Exercise instructions
Each record below should be written out again exactly.
[Records to process — start]
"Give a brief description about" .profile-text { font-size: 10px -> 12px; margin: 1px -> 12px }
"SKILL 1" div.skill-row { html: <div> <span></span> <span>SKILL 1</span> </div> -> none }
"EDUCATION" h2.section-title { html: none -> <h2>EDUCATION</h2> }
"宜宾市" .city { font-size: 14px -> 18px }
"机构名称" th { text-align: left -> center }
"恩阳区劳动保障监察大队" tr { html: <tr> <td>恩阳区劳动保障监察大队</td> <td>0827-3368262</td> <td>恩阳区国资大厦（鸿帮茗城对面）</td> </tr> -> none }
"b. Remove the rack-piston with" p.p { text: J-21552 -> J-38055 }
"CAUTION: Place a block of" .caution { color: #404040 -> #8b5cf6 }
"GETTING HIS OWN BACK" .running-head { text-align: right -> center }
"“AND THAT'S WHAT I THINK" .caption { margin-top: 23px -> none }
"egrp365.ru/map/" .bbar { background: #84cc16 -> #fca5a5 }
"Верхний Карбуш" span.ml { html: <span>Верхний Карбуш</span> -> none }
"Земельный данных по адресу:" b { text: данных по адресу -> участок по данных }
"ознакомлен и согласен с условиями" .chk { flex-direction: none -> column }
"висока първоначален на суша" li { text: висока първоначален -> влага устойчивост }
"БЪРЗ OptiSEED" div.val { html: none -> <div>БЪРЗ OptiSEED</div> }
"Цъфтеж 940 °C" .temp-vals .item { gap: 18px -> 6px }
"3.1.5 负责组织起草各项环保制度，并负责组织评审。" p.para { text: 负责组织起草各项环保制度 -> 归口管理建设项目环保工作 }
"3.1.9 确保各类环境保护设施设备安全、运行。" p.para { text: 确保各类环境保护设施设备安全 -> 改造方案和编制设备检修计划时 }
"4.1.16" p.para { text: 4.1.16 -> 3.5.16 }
[Records to process — finish]
Result below
"Give a brief description about" .profile-text { font-size: 10px -> 12px; margin: 1px -> 12px }
"SKILL 1" div.skill-row { html: <div> <span></span> <span>SKILL 1</span> </div> -> none }
"EDUCATION" h2.section-title { html: none -> <h2>EDUCATION</h2> }
"宜宾市" .city { font-size: 14px -> 18px }
"机构名称" th { text-align: left -> center }
"恩阳区劳动保障监察大队" tr { html: <tr> <td>恩阳区劳动保障监察大队</td> <td>0827-3368262</td> <td>恩阳区国资大厦（鸿帮茗城对面）</td> </tr> -> none }
"b. Remove the rack-piston with" p.p { text: J-21552 -> J-38055 }
"CAUTION: Place a block of" .caution { color: #404040 -> #8b5cf6 }
"GETTING HIS OWN BACK" .running-head { text-align: right -> center }
"“AND THAT'S WHAT I THINK" .caption { margin-top: 23px -> none }
"egrp365.ru/map/" .bbar { background: #84cc16 -> #fca5a5 }
"Верхний Карбуш" span.ml { html: <span>Верхний Карбуш</span> -> none }
"Земельный данных по адресу:" b { text: данных по адресу -> участок по данных }
"ознакомлен и согласен с условиями" .chk { flex-direction: none -> column }
"висока първоначален на суша" li { text: висока първоначален -> влага устойчивост }
"БЪРЗ OptiSEED" div.val { html: none -> <div>БЪРЗ OptiSEED</div> }
"Цъфтеж 940 °C" .temp-vals .item { gap: 18px -> 6px }
"3.1.5 负责组织起草各项环保制度，并负责组织评审。" p.para { text: 负责组织起草各项环保制度 -> 归口管理建设项目环保工作 }
"3.1.9 确保各类环境保护设施设备安全、运行。" p.para { text: 确保各类环境保护设施设备安全 -> 改造方案和编制设备检修计划时 }
"4.1.16" p.para { text: 4.1.16 -> 3.5.16 }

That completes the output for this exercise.